### Exercise aim
Transcribe all the entries word for word, skipping the pictures.

### Information given
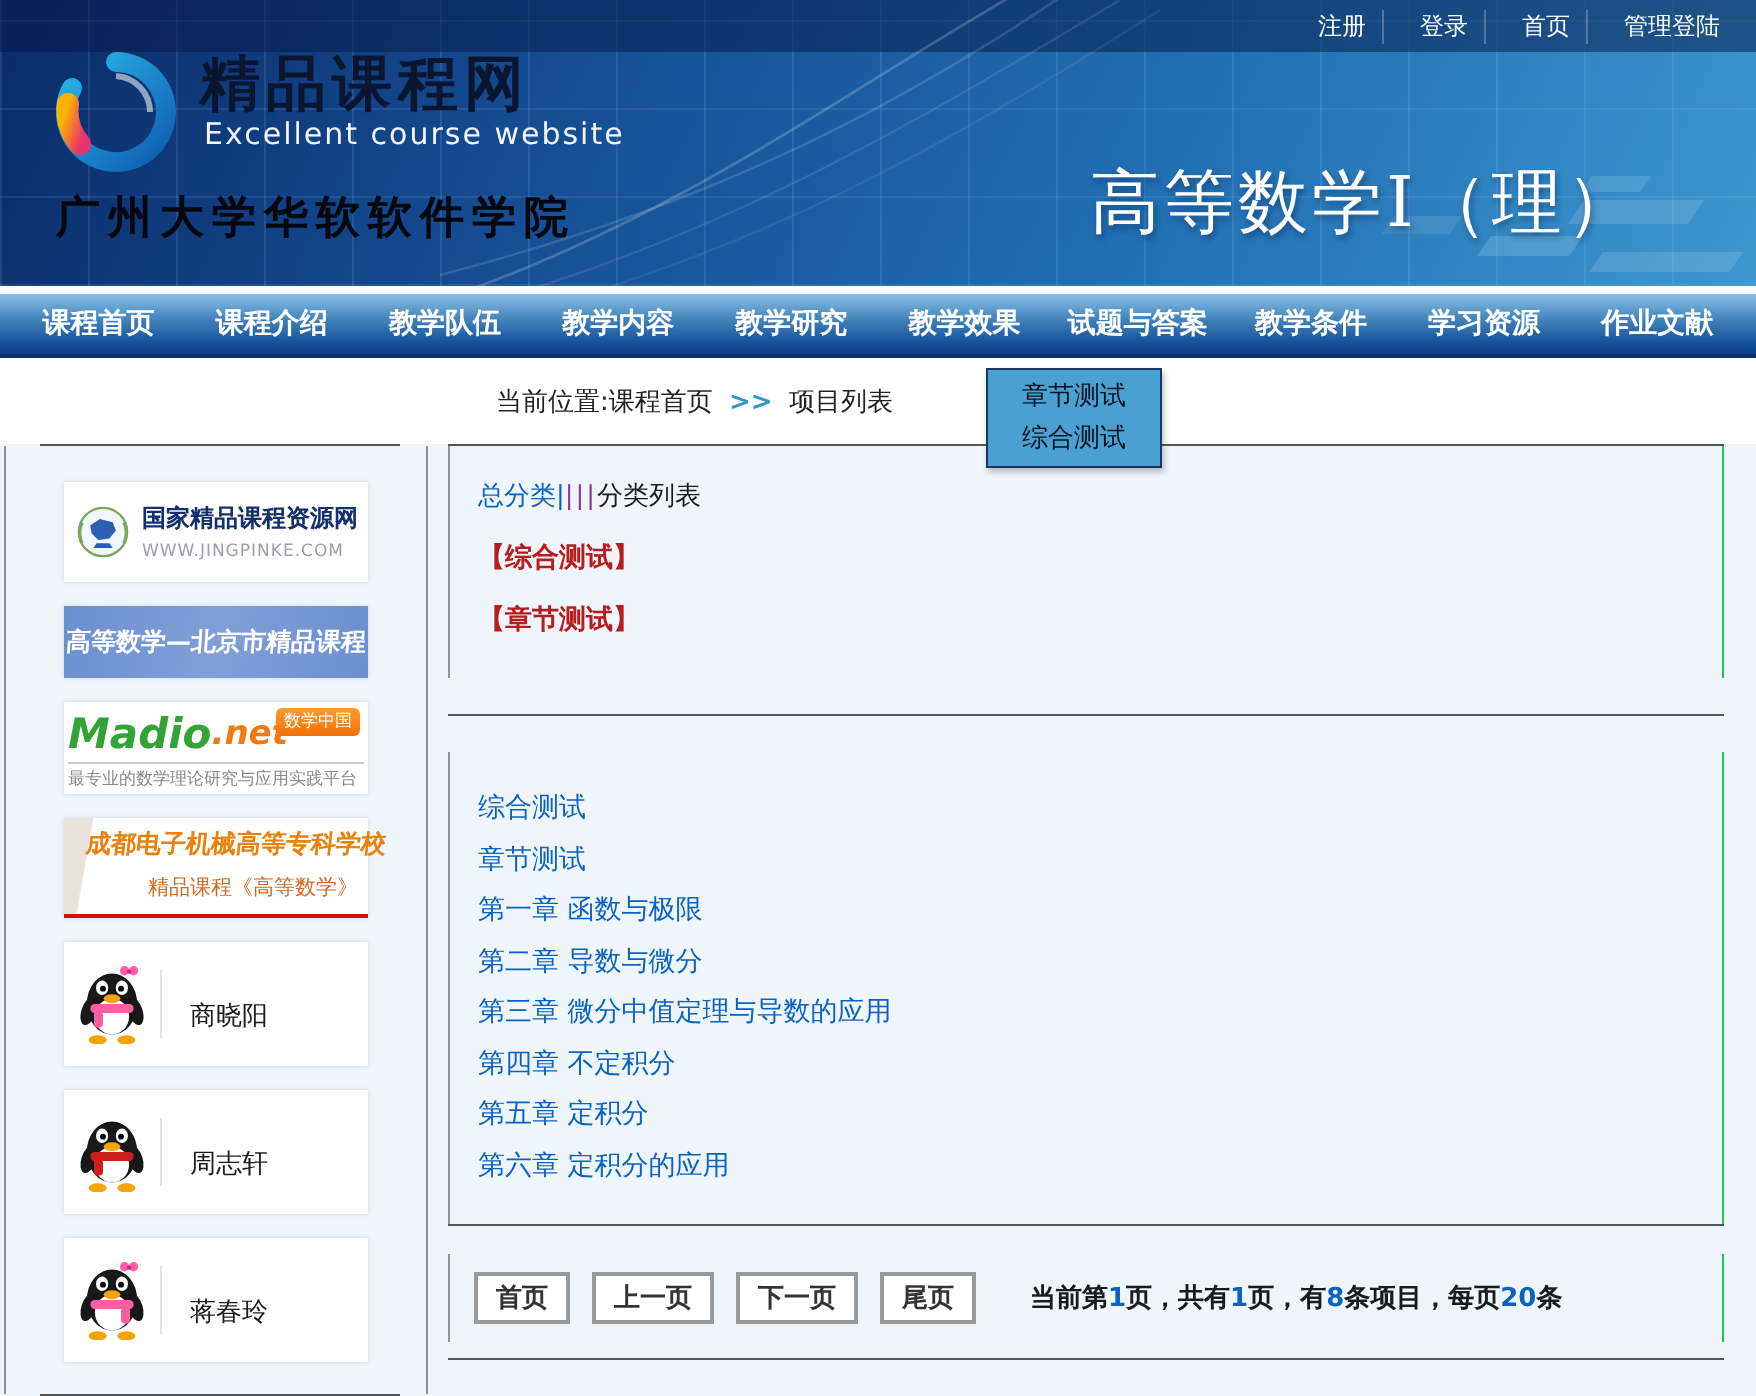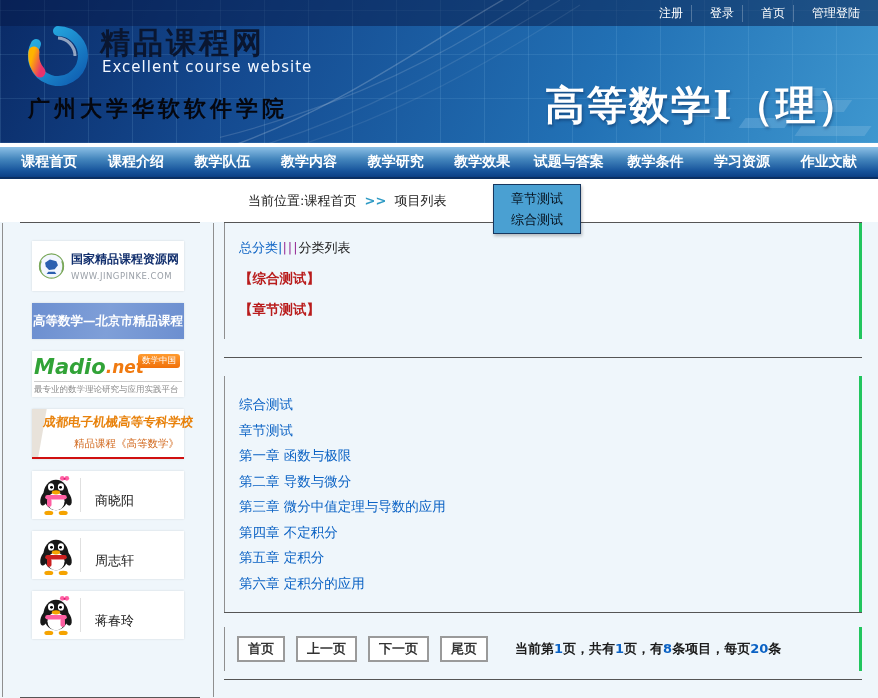--- a/index.html
+++ b/index.html
@@ -33,7 +33,7 @@
   .logo-text3 { font-size:22px; font-weight:bold; color:#05070f; letter-spacing:4px; margin-top:8px; }
 
   .course-title { position:absolute; left:545px; top:78px; z-index:4; color:#fff;
-    font-family:"DejaVu Serif","Liberation Serif",serif; font-weight:bold; font-size:40px; letter-spacing:2px;
+    font-family:"DejaVu Serif","Liberation Serif",serif; font-weight:normal; font-size:35px; letter-spacing:2px;
     text-shadow:1px 2px 3px rgba(0,20,60,.4); }
 
   

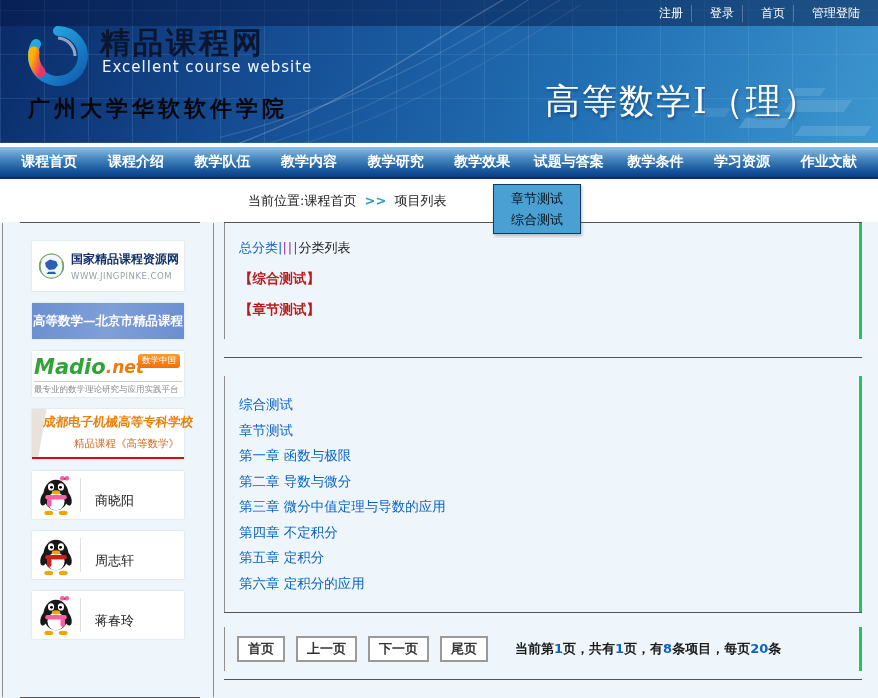--- a/index.html
+++ b/index.html
@@ -84,7 +84,7 @@
   
   .main { flex:1; margin:0 16px 0 10px; display:flex; flex-direction:column; }
   .main-hr { border:none; border-top:1px solid #555; margin:0; }
-  .pane { border-left:1px solid #8f8f8f; border-right:3px solid #22c55e; }
+  .pane { border-left:1px solid #8f8f8f; border-right:1px solid #22c55e; }
   .pane1 { padding:16px 14px 20px; }
   .cat-bar { font-size:13px; }
   .cat-bar a { color:#0b62c4; text-decoration:none; cursor:pointer; }

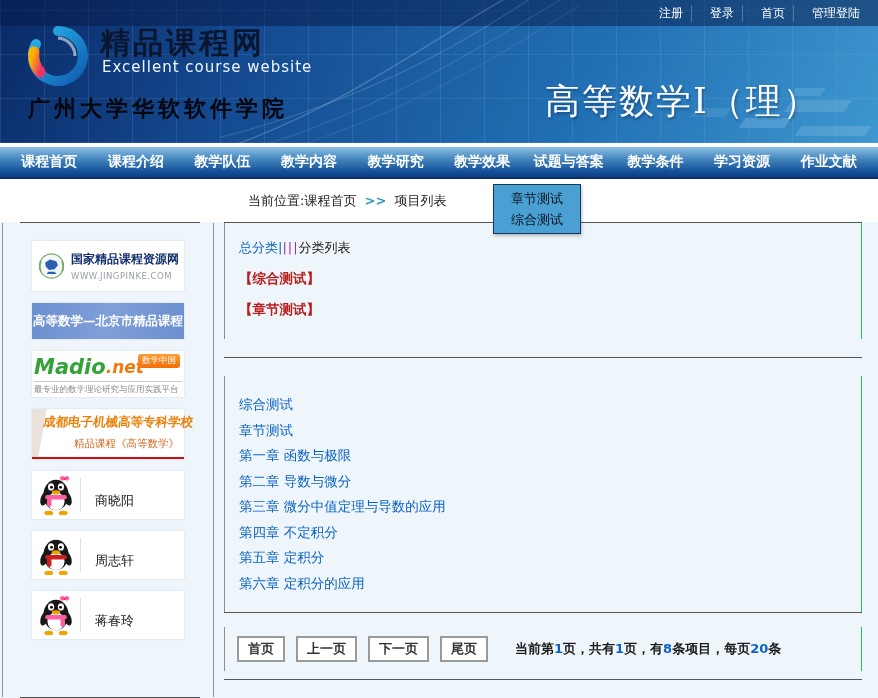--- a/index.html
+++ b/index.html
@@ -77,7 +77,7 @@
     background:linear-gradient(100deg,#e8e2da 0 14px,#fff 15px); }
   .b4-title { color:#e8820c; font-weight:bold; font-size:12.5px; white-space:nowrap; transform:skewX(-6deg); margin-left:6px; }
   .b4-sub { color:#d2691e; font-size:10.5px; text-align:right; margin-top:6px; }
-  .qqcard { height:48px; display:flex; align-items:center; padding:3px 6px; }
+  .qqcard { height:62px; display:flex; align-items:center; padding:3px 6px; }
   .qq-name { font-size:13px; color:#1b1b1b; margin-left:14px; margin-top:12px; }
   .qq-div { width:1px; height:34px; background:#e0e0e0; margin-left:6px; }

### Exercise response
--- a/index.html
+++ b/index.html
@@ -33,7 +33,7 @@
   .logo-text3 { font-size:22px; font-weight:bold; color:#05070f; letter-spacing:4px; margin-top:8px; }
 
   .course-title { position:absolute; left:545px; top:78px; z-index:4; color:#fff;
-    font-family:"DejaVu Serif","Liberation Serif",serif; font-weight:bold; font-size:40px; letter-spacing:2px;
+    font-family:"DejaVu Serif","Liberation Serif",serif; font-weight:normal; font-size:35px; letter-spacing:2px;
     text-shadow:1px 2px 3px rgba(0,20,60,.4); }
 
   

--- a/index.html
+++ b/index.html
@@ -84,7 +84,7 @@
   
   .main { flex:1; margin:0 16px 0 10px; display:flex; flex-direction:column; }
   .main-hr { border:none; border-top:1px solid #555; margin:0; }
-  .pane { border-left:1px solid #8f8f8f; border-right:3px solid #22c55e; }
+  .pane { border-left:1px solid #8f8f8f; border-right:1px solid #22c55e; }
   .pane1 { padding:16px 14px 20px; }
   .cat-bar { font-size:13px; }
   .cat-bar a { color:#0b62c4; text-decoration:none; cursor:pointer; }

--- a/index.html
+++ b/index.html
@@ -77,7 +77,7 @@
     background:linear-gradient(100deg,#e8e2da 0 14px,#fff 15px); }
   .b4-title { color:#e8820c; font-weight:bold; font-size:12.5px; white-space:nowrap; transform:skewX(-6deg); margin-left:6px; }
   .b4-sub { color:#d2691e; font-size:10.5px; text-align:right; margin-top:6px; }
-  .qqcard { height:48px; display:flex; align-items:center; padding:3px 6px; }
+  .qqcard { height:62px; display:flex; align-items:center; padding:3px 6px; }
   .qq-name { font-size:13px; color:#1b1b1b; margin-left:14px; margin-top:12px; }
   .qq-div { width:1px; height:34px; background:#e0e0e0; margin-left:6px; }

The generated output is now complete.